The British saw it very differently. A poll conducted in 2013 by the National Army Museum, London, actually voted the Imphal-Kohima theatre as the most crucial in Britain’s war history ahead of Waterloo and Normandy. The initial rounds were polled online, and all throughout, the frontrunners were Waterloo and Normandy. In the final round, where experts voted, each shortlisted battlefield was defended by a military historian.
Robert Lyman defended the Imphal-Kohima case and argued that a defeat here could have meant a humiliating British exit from India. He also explained that the Indians “weren’t fighting for the British or the Raj but for a newly emerging and independent India and against the totalitarianism of Japan”. Is this the Freudian ‘sublimation’, admitting in a disguised way the fear of a possible modern avatar of the Sepoy Mutiny (1857) inspired by the INA and giving it instead the semblance of generosity on the part of the British?
Sarmila Bose, great-grandniece of Netaji Subhash Chandra Bose, in an essay ‘INA in Manipur’ in the book Shadow and Light: A Kaleidoscope of Manipur, writes that 8,000 soldiers of the Indian National Army entered Indian soil in March 1944 with the Japanese troops. The INA soldiers were spread out thin, attached to different units of the three divisions of the Japanese 15th Army, totalling 95,000 troops, setting out to fight and defeat 1,55,000 British and Allied troops ensconced in Imphal and Kohima.

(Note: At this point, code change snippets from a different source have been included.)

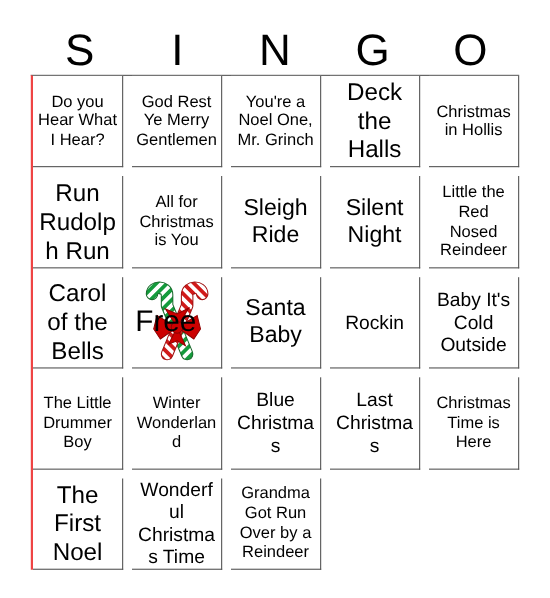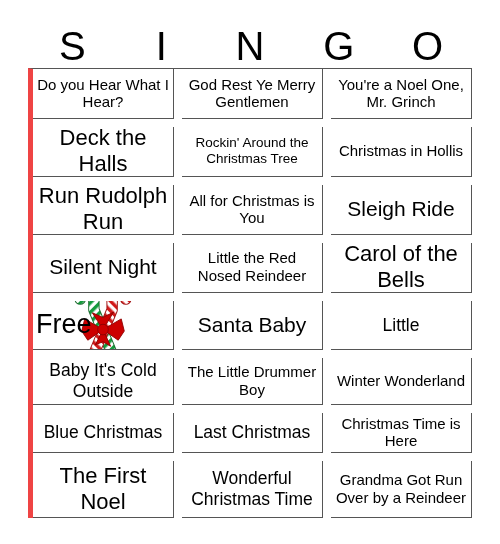--- a/index.html
+++ b/index.html
@@ -44,24 +44,24 @@
 
   
   .grid {
     position: absolute;
     left: 28px;
     top: 68px;
     width: 444px;
     height: 450px;
     box-sizing: border-box;
     display: grid;
-    grid-template-columns: repeat(3, 1fr);
+    grid-template-columns: repeat(5, 1fr);
     grid-template-rows: repeat(5, 1fr);
     border-top: 1px solid #555555;
-    border-left: 5px solid #ef4444;
+    border-left: 2px solid #ef4444;
     background: #ffffff;
     gap: 8px;
   }
   .cell {
     position: relative;
     box-sizing: border-box;
     border-right: 1px solid #555555;
     border-bottom: 1px solid #555555;
     display: flex;
     align-items: center;
@@ -127,23 +127,20 @@
         <span class="cell-text">Do you Hear What I Hear?</span>
       </div>
     <div class="cell fs-sm">
         <span class="cell-text">God Rest Ye Merry Gentlemen</span>
       </div>
     <div class="cell fs-sm">
         <span class="cell-text">You're a Noel One, Mr. Grinch</span>
       </div>
     <div class="cell fs-lg">
         <span class="cell-text">Deck the Halls</span>
-      </div>
-    <div class="cell fs-xs">
-        <span class="cell-text">Rockin' Around the Christmas Tree</span>
       </div>
 
     <div class="cell fs-sm">
         <span class="cell-text">Christmas in Hollis</span>
       </div>
     <div class="cell fs-lg">
         <span class="cell-text">Run Rudolph Run</span>
       </div>
     <div class="cell fs-sm">
         <span class="cell-text">All for Christmas is You</span>
@@ -198,21 +195,21 @@
             <circle cx="50" cy="56" r="7" fill="#cc0000" stroke="#8f0000" stroke-width="1.2"></circle>
           </g>
         </svg>
       </span>
       <span class="free-label">Free</span>
     </div>
     <div class="cell fs-xl">
         <span class="cell-text">Santa Baby</span>
       </div>
     <div class="cell fs-md">
-        <span class="cell-text">Little</span>
+        <span class="cell-text">Rockin</span>
       </div>
 
     <div class="cell fs-md">
         <span class="cell-text">Baby It's Cold Outside</span>
       </div>
     <div class="cell fs-sm">
         <span class="cell-text">The Little Drummer Boy</span>
       </div>
     <div class="cell fs-sm">
         <span class="cell-text">Winter Wonderland</span>

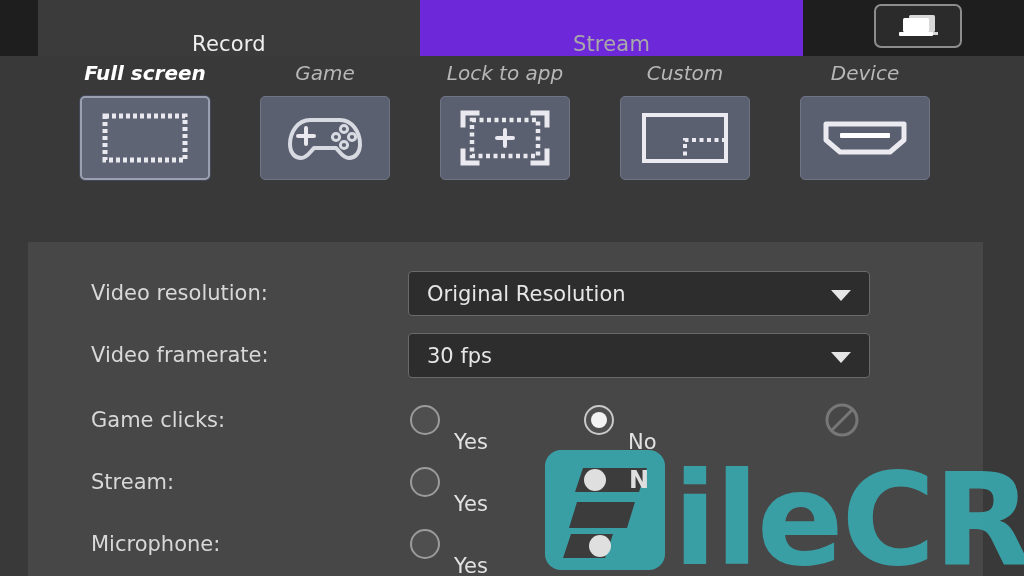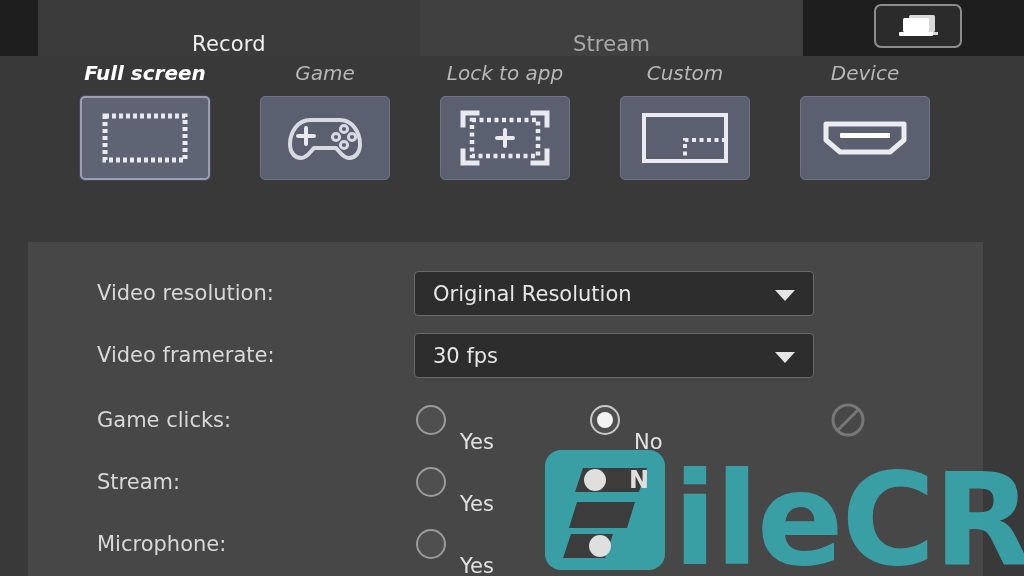--- a/index.html
+++ b/index.html
@@ -18,21 +18,21 @@
   }
   .tab {
     position: absolute; top: 0; height: 56px;
     display: flex; align-items: flex-end; justify-content: center;
     font-size: 21px; letter-spacing: .2px; cursor: pointer;
   }
   .tab-record {
     left: 38px; width: 382px; background: #3b3b3b; color: #efefef;
   }
   .tab-stream {
-    left: 420px; width: 383px; background: #404040; color: #a9a9a9;
+    left: 420px; width: 383px; background: #6d28d9; color: #a9a9a9;
   }
   .winbtn {
     position: absolute; left: 874px; top: 4px; width: 88px; height: 44px;
     background: #2b2b2b; border: 2px solid #8d8d8d; border-radius: 7px;
     display: flex; align-items: center; justify-content: center; cursor: pointer;
   }
 
   
   .moderow { position: absolute; left: 0; top: 56px; width: 1024px; height: 176px; }
   .mode {
@@ -49,27 +49,27 @@
   .mode.sel .mode-box {
     background: #5e6474; border: 2px solid #9aa0b0;
     box-shadow: 0 0 0 1px #44495a;
   }
 
   
   .panel {
     position: absolute; left: 28px; top: 242px; width: 955px; height: 334px;
     background: #474747;
   }
-  .row { position: absolute; left: 13px; width: 955px; height: 62px; }
+  .row { position: absolute; left: 7px; width: 955px; height: 62px; }
   .rowlabel {
     position: absolute; left: 56px; top: 0; height: 62px; line-height: 62px;
     font-size: 21px; color: #d8d8d8; white-space: nowrap;
   }
   .dd {
-    position: absolute; left: 373px; top: 9px; width: 400px; height: 45px;
+    position: absolute; left: 373px; top: 9px; width: 462px; height: 45px;
     background: #2d2d2d; border: 1px solid #6a6a6a; border-radius: 4px;
     display: flex; align-items: center; cursor: pointer;
   }
   .dd-text { margin-left: 18px; font-size: 21px; color: #e6e6e6; white-space: nowrap; }
   .dd-arrow {
     position: absolute; right: 18px; top: 50%; margin-top: -4px;
     width: 0; height: 0; border-left: 10px solid transparent;
     border-right: 10px solid transparent; border-top: 11px solid #e6e6e6;
   }
   .radio-group { position: absolute; top: 0; height: 62px; display: flex; align-items: center; cursor: pointer; }

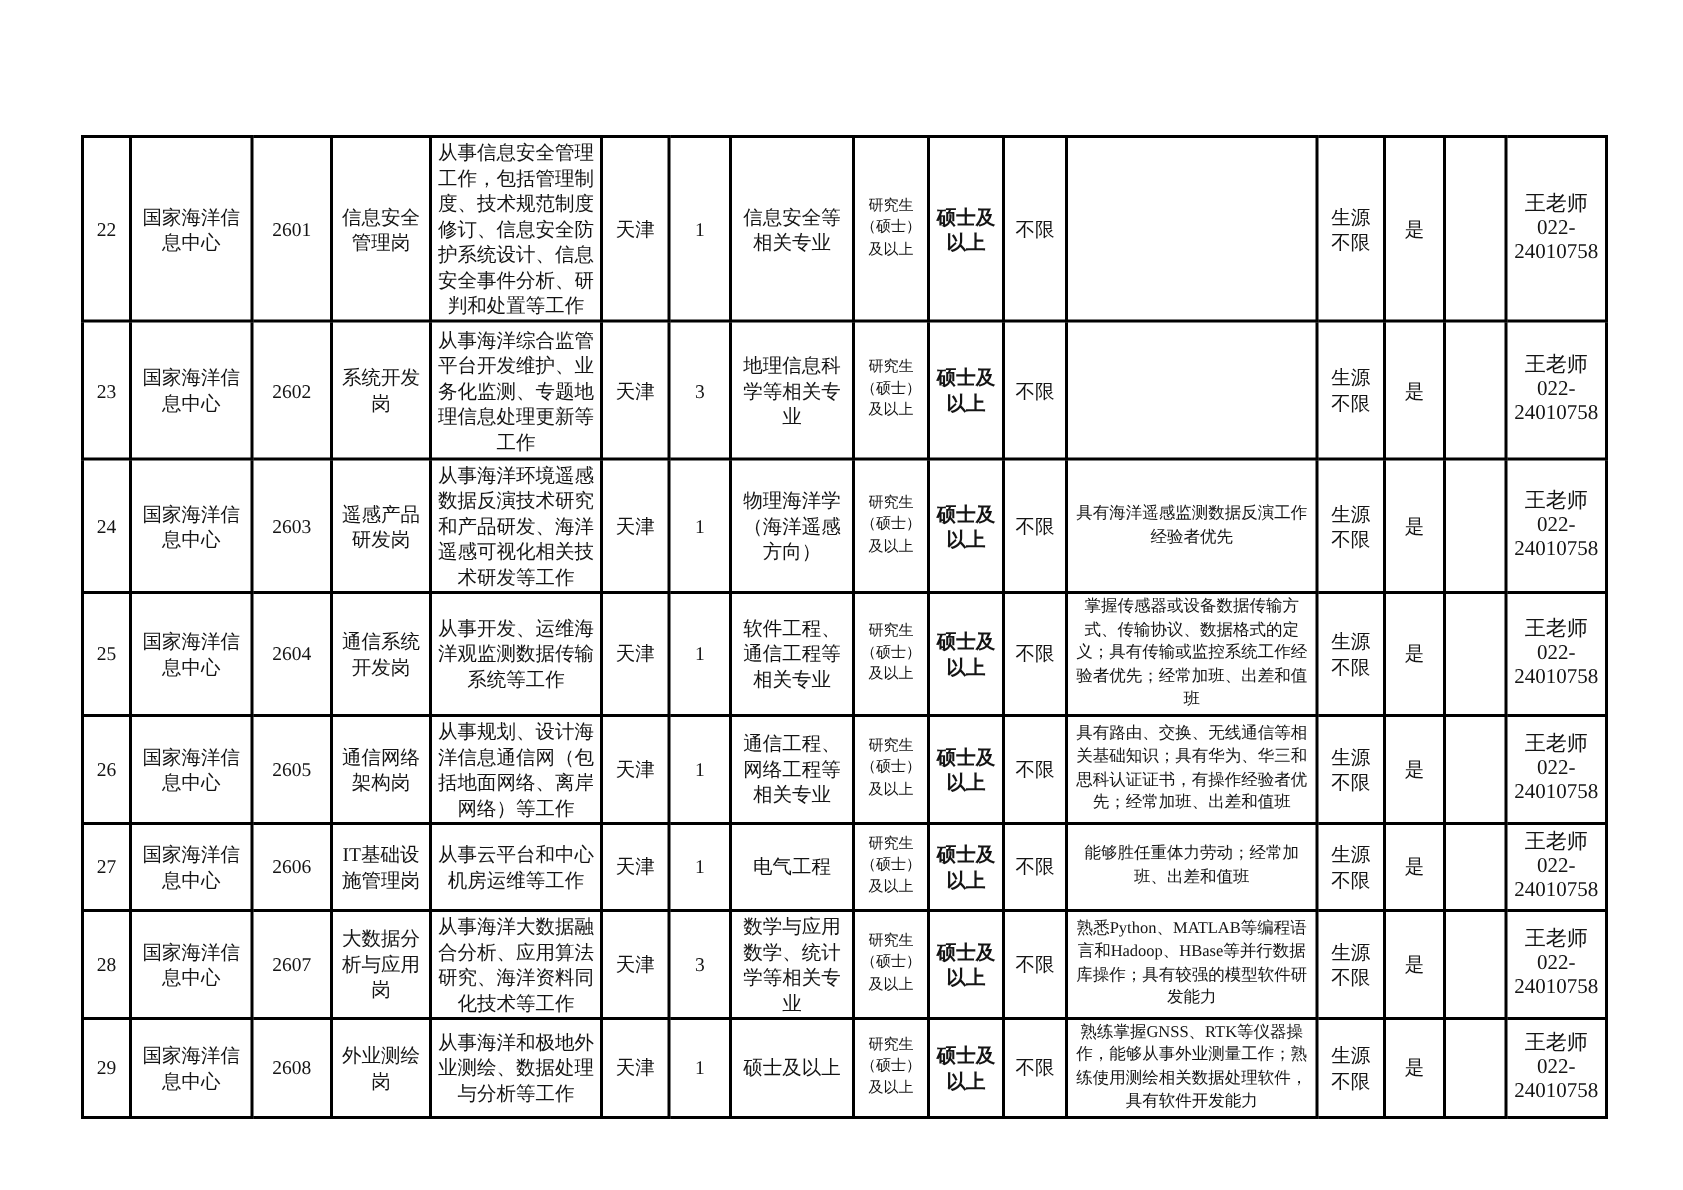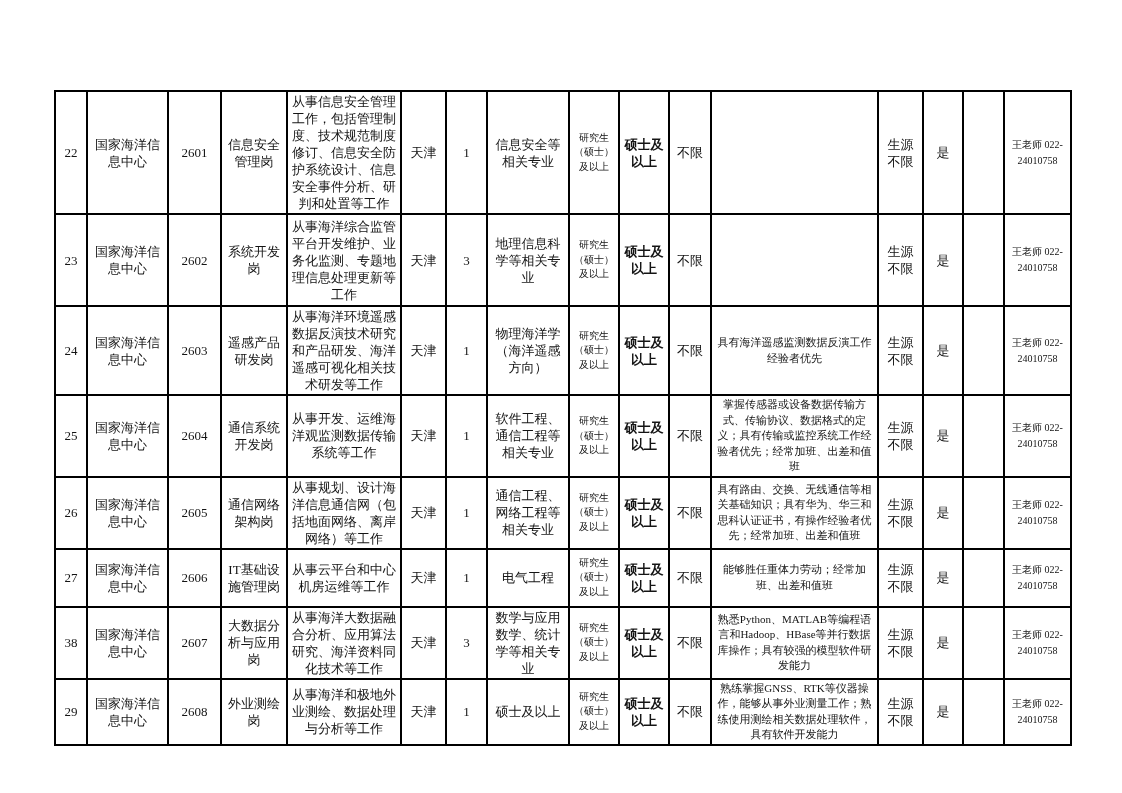--- a/index.html
+++ b/index.html
@@ -30,21 +30,21 @@
     padding: 1px 2px;
     word-break: normal;
     overflow-wrap: break-word;
   }
   td.c-duty  { padding: 1px 3px; }
   td.c-major { padding: 1px 5px; margin-left: 44px; }
   td.c-edu   { font-size: 10px; line-height: 14.5px; padding: 0; }
   td.c-deg   { padding: 0 4px; font-weight: bold; }
   td.c-req   { font-size: 11px; line-height: 15.5px; padding: 1px 4px; }
   td.c-orig  { padding: 0 6px; }
-  td.c-contact { font-size: 10px; line-height: 16px; padding: 1px 3px; }
+  td.c-contact { font-size: 14px; line-height: 16px; padding: 1px 3px; }
 </style>
 </head>
 <body>
 
 <div class="page">
   <table class="jobs">
     <colgroup>
       <col style="width:32px">
         <col style="width:81px">
         <col style="width:53px">
@@ -165,21 +165,21 @@
         <td class="c-edu">研究生（硕士）及以上</td>
         <td class="c-deg">硕士及以上</td>
         <td class="c-limit">不限</td>
         <td class="c-req">能够胜任重体力劳动；经常加班、出差和值班</td>
         <td class="c-orig">生源不限</td>
         <td class="c-pass">是</td>
         <td class="c-blank"></td>
         <td class="c-contact">王老师 022-24010758</td>
       </tr>
       <tr style="height:69px">
-        <td class="c-seq">38</td>
+        <td class="c-seq">28</td>
         <td class="c-unit">国家海洋信息中心</td>
         <td class="c-code">2607</td>
         <td class="c-post">大数据分析与应用岗</td>
         <td class="c-duty">从事海洋大数据融合分析、应用算法研究、海洋资料同化技术等工作</td>
         <td class="c-city">天津</td>
         <td class="c-num">3</td>
         <td class="c-major">数学与应用数学、统计学等相关专业</td>
         <td class="c-edu">研究生（硕士）及以上</td>
         <td class="c-deg">硕士及以上</td>
         <td class="c-limit">不限</td>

She also writes in the same article that Gen. Renya Mutaguchi, commander of the Japanese 15th Army, and Netaji shared a good chemistry. Gen. Mutaguchi likely shared the INA’s belief that there would be large-scale defection of Indian troops in the British Army to the INA. Reinforcing this belief would have been the fact that these were days of great disenchantment with the British colonial government in India. The Quit India Movement and the Bengal Famine characterised the mood of the time. Even in Manipur, the British policy of rice export from the state led to the uprising in 1939 by womenfolk known as ‘Nupi Lan’ (Women’s War).
Field Marshal William Slim, in his war diary and subsequently a book, Defeat into Victory, confirms that INA soldiers, whom he condescendingly referred to as JIFFs (Japan Inspired Freedom Fighters), were distributing pamphlets urging Indian soldiers in the British Army to defect. This, unfortunately, did not happen, and tragically for the INA, they mostly fought and lost to Indian soldiers. But the threshold was close, and things could have been very different if the Japanese and INA had prevailed on this front. If such a psychological breach did happen and Indian soldiers did begin defecting, this could have triggered a ripple effect, or maybe a tsunami, in the rest of India.
It is only imaginable what such an eventuality would have meant. Could a premonition of this be Caruth’s “unclaimed experience” of both the Japanese and the British?